→ Requirement
Provide the number of lines below that include "checking", without any other words.
─── Recorded information ───
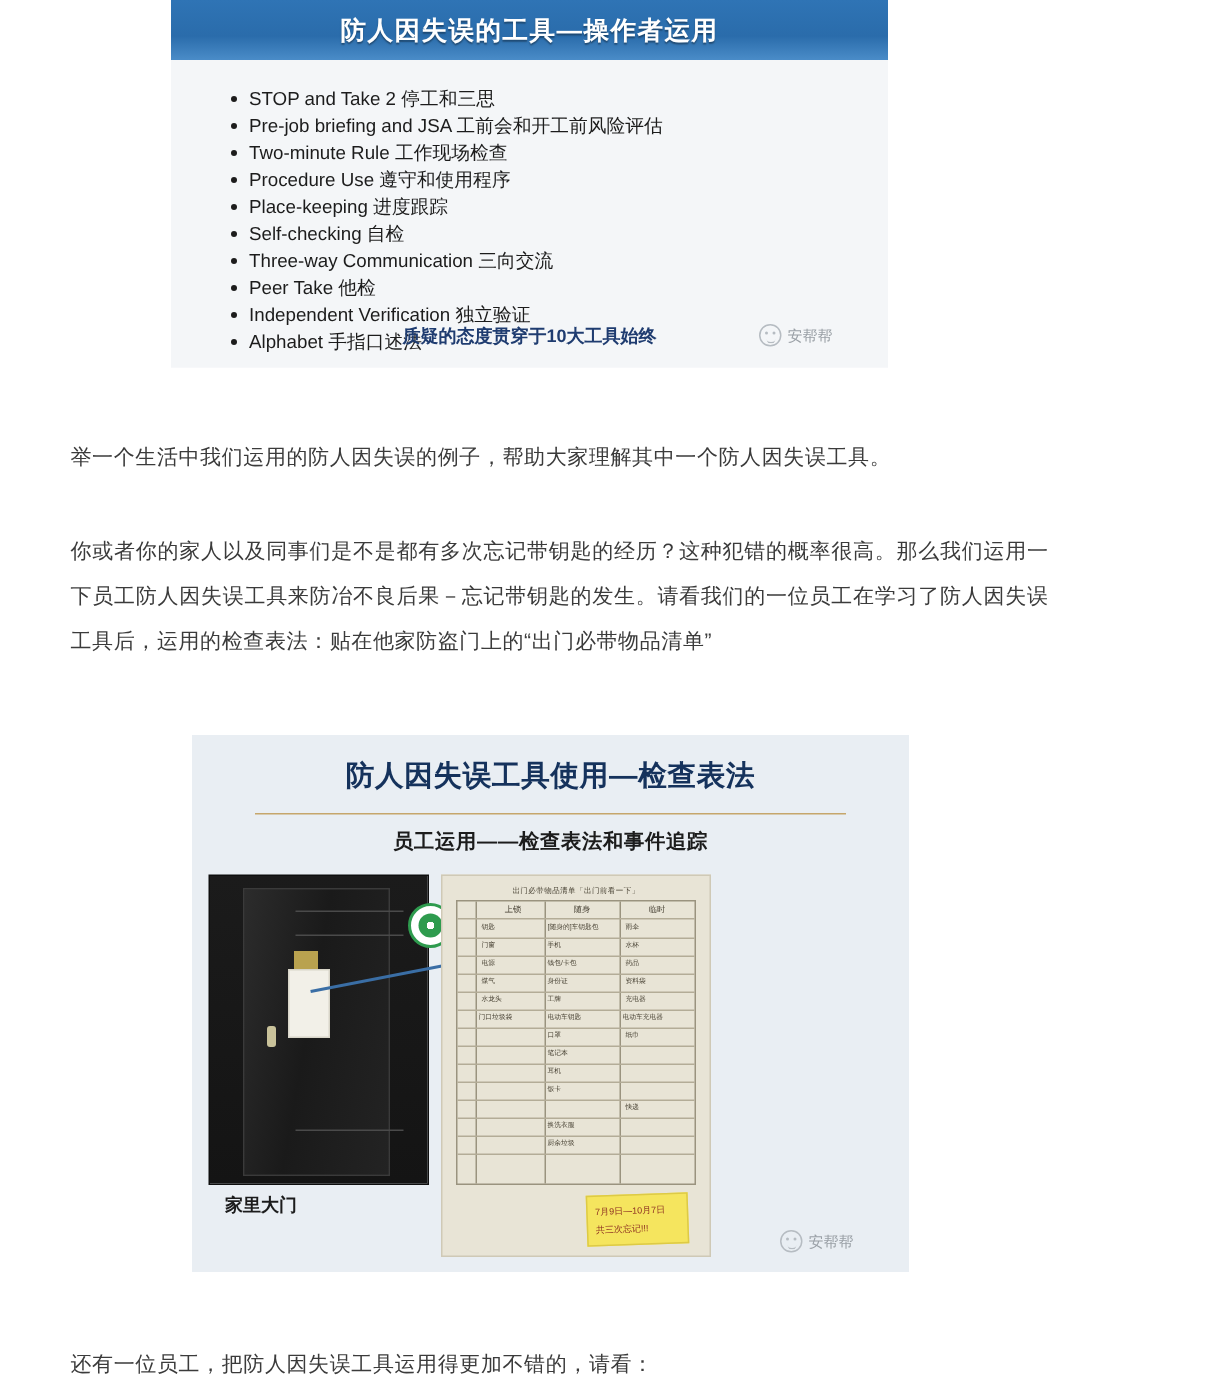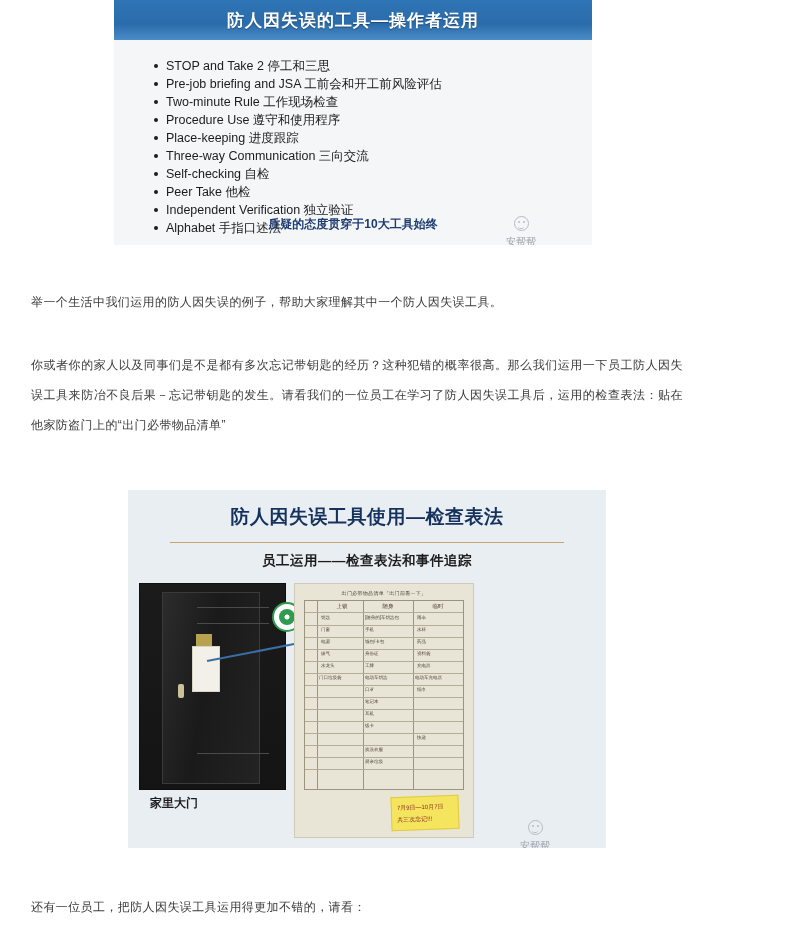--- a/index.html
+++ b/index.html
@@ -370,8 +370,8 @@
         <li>Two-minute Rule 工作现场检查</li>
         <li>Procedure Use 遵守和使用程序</li>
         <li>Place-keeping 进度跟踪</li>
+        <li>Self-checking 自检</li>
         <li>Three-way Communication 三向交流</li>
-        <li>Self-checking 自检</li>
         <li>Peer Take 他检</li>
         <li>Independent Verification 独立验证</li>
         <li>Alphabet 手指口述法</li>

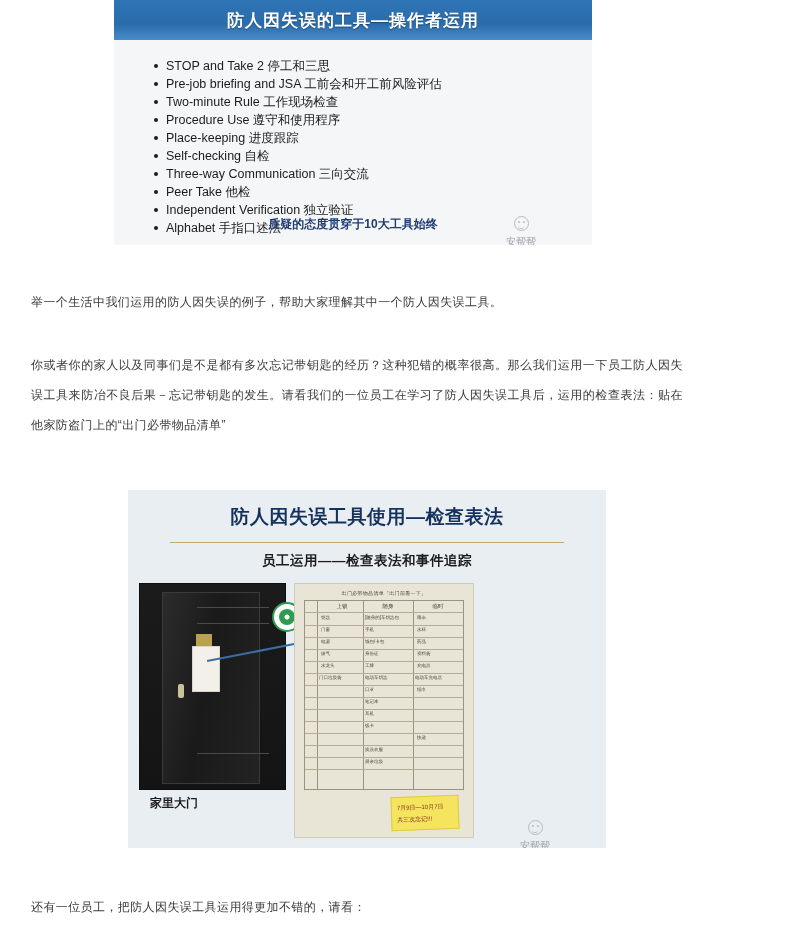--- a/index.html
+++ b/index.html
@@ -99,7 +99,6 @@
     gap: 4px;
     color: #9aa0a6;
     font-size: 10px;
-    flex-direction: column;
   }
   .wm-circle {
     width: 13px;

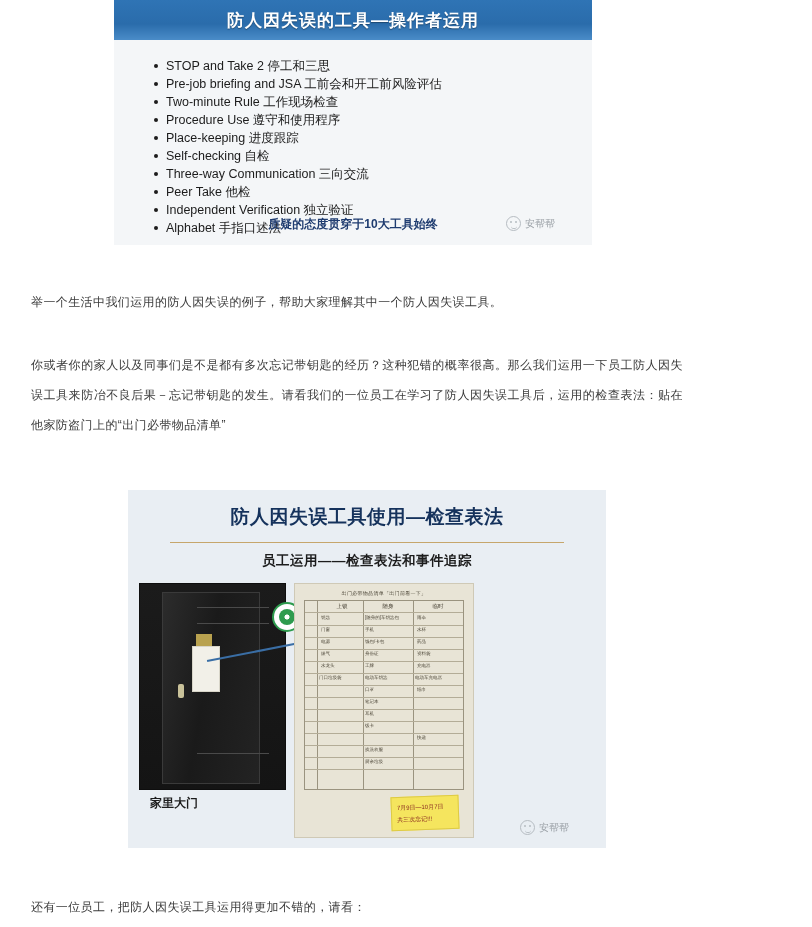--- a/index.html
+++ b/index.html
@@ -133,9 +133,9 @@
   
   .para {
     position: absolute;
-    left: 31px;
+    left: 47px;
     width: 652px;
-    font-size: 12px;
+    font-size: 14px;
     line-height: 30px;
     color: #3b3b3b;
     letter-spacing: .4px;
───
→ Written answer
2